--- Extracted entries ---

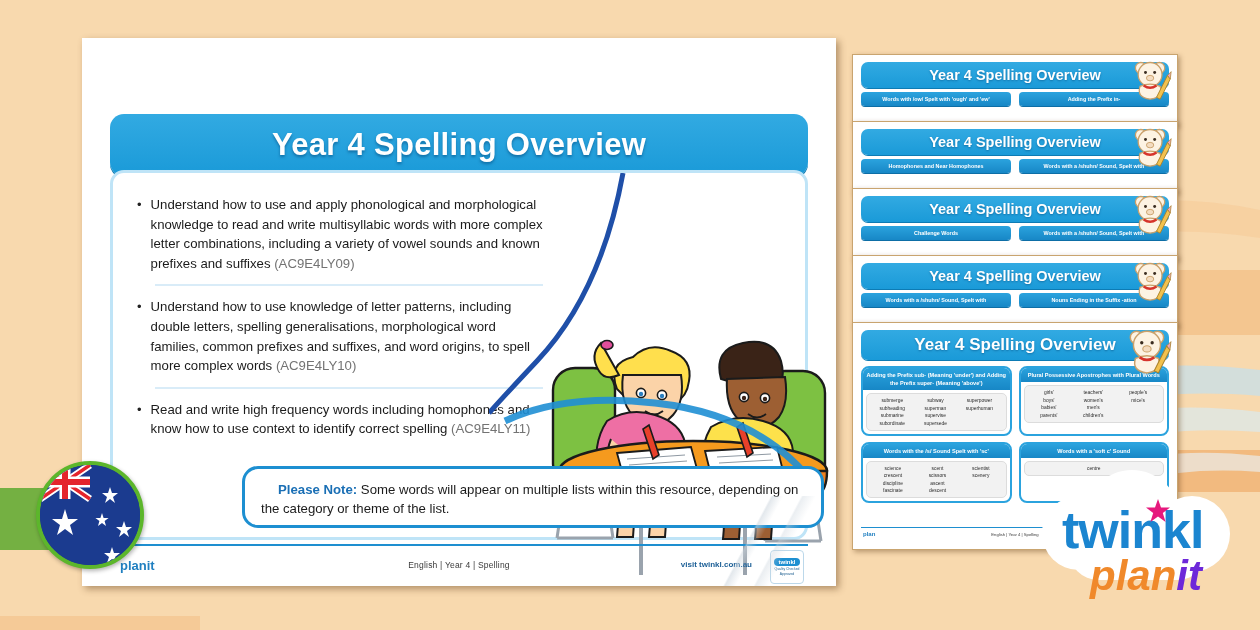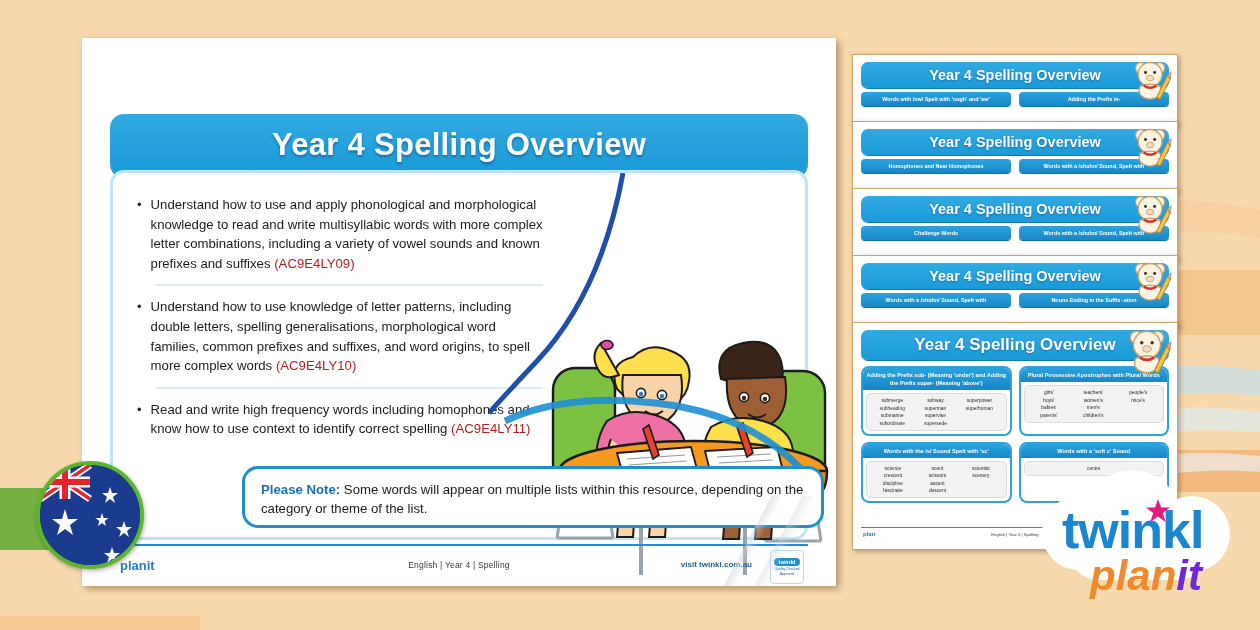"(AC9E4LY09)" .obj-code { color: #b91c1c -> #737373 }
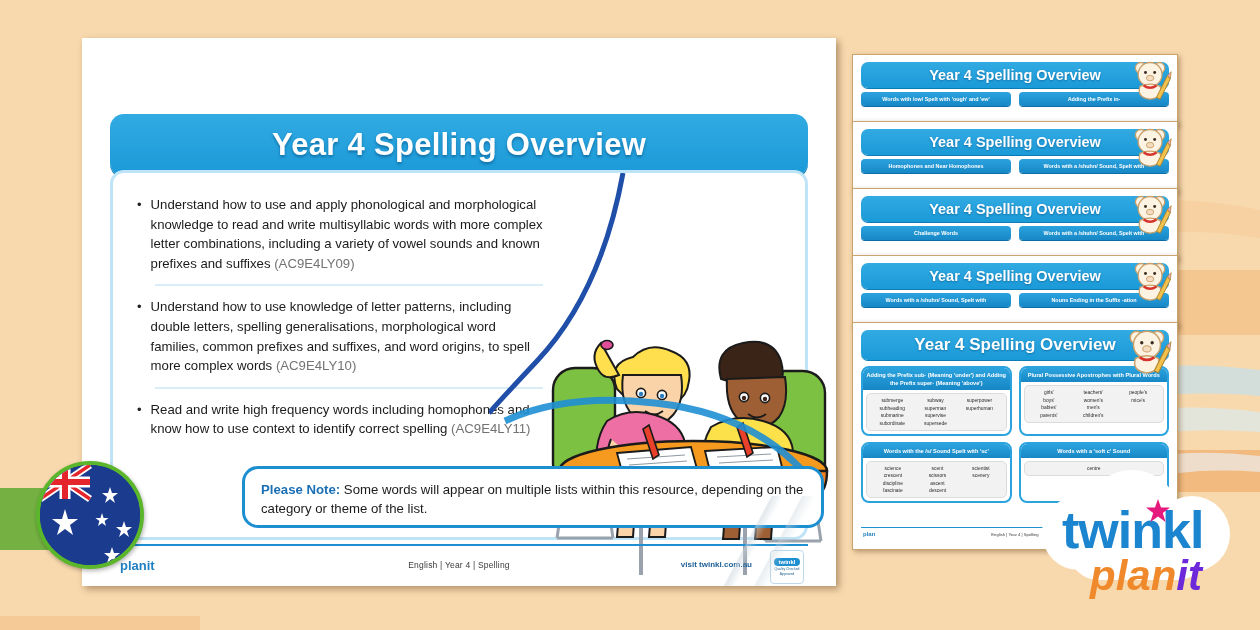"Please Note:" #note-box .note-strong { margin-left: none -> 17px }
---
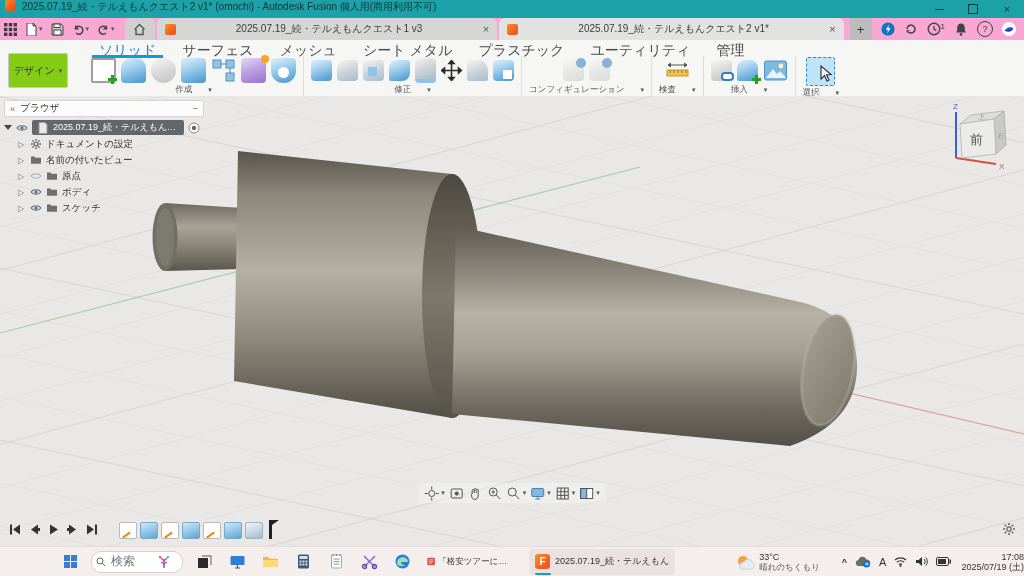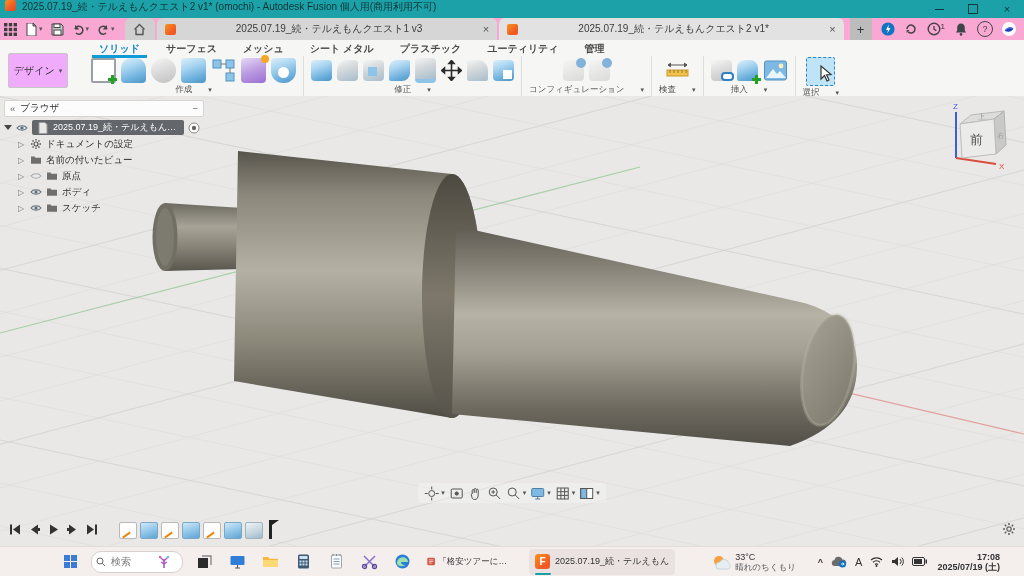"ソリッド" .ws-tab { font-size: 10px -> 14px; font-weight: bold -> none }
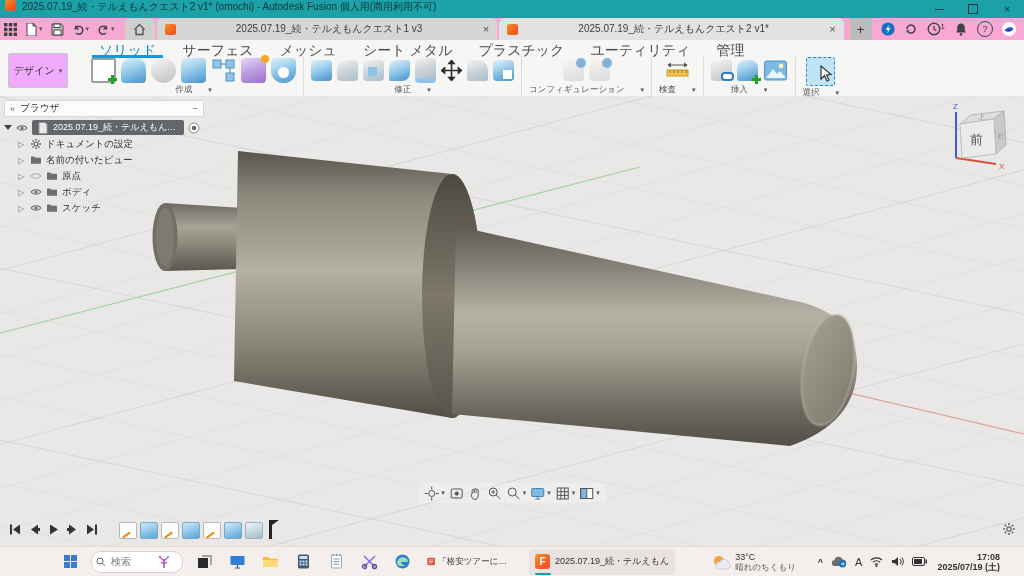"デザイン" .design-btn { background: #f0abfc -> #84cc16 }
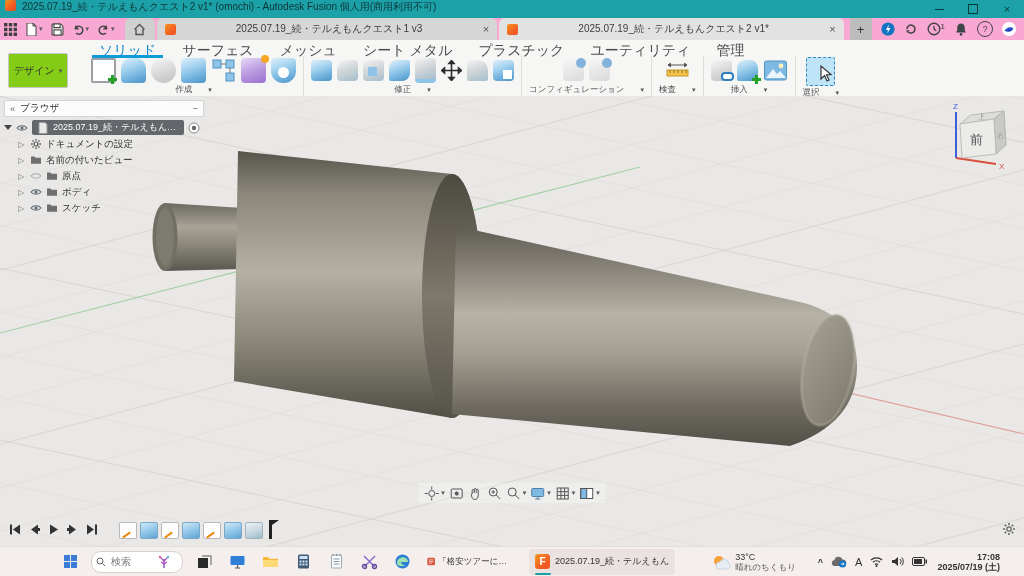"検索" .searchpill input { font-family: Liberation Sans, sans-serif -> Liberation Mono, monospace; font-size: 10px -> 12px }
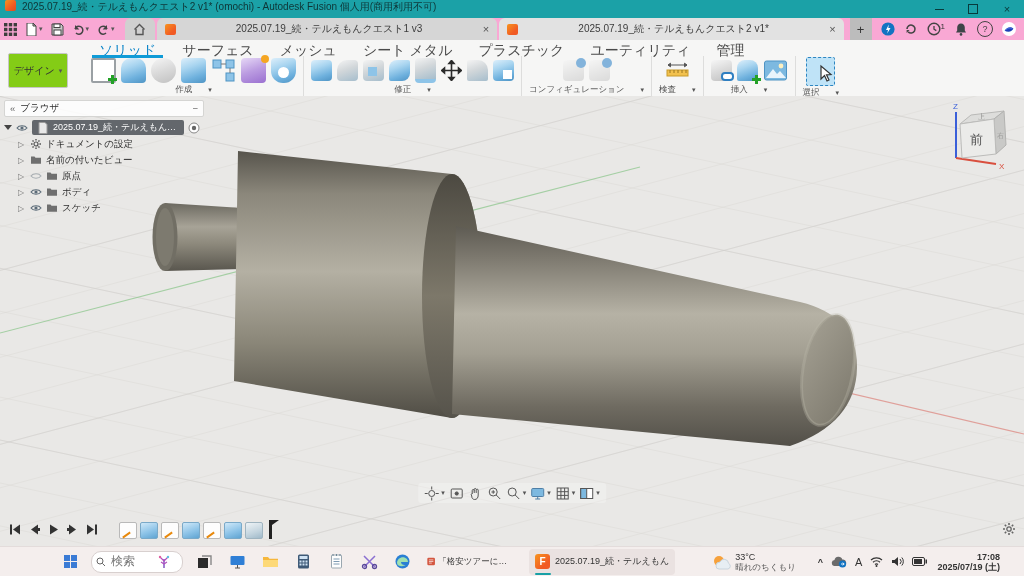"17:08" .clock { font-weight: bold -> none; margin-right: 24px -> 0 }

--- Problem to solve ---
Find the line with "Liberation Sans, sans-serif" in the entries above. Set down exactly every line from it up to and including the line with "bold -> none;", images excluded.

--- Exercise response ---
"検索" .searchpill input { font-family: Liberation Sans, sans-serif -> Liberation Mono, monospace; font-size: 10px -> 12px }
"17:08" .clock { font-weight: bold -> none; margin-right: 24px -> 0 }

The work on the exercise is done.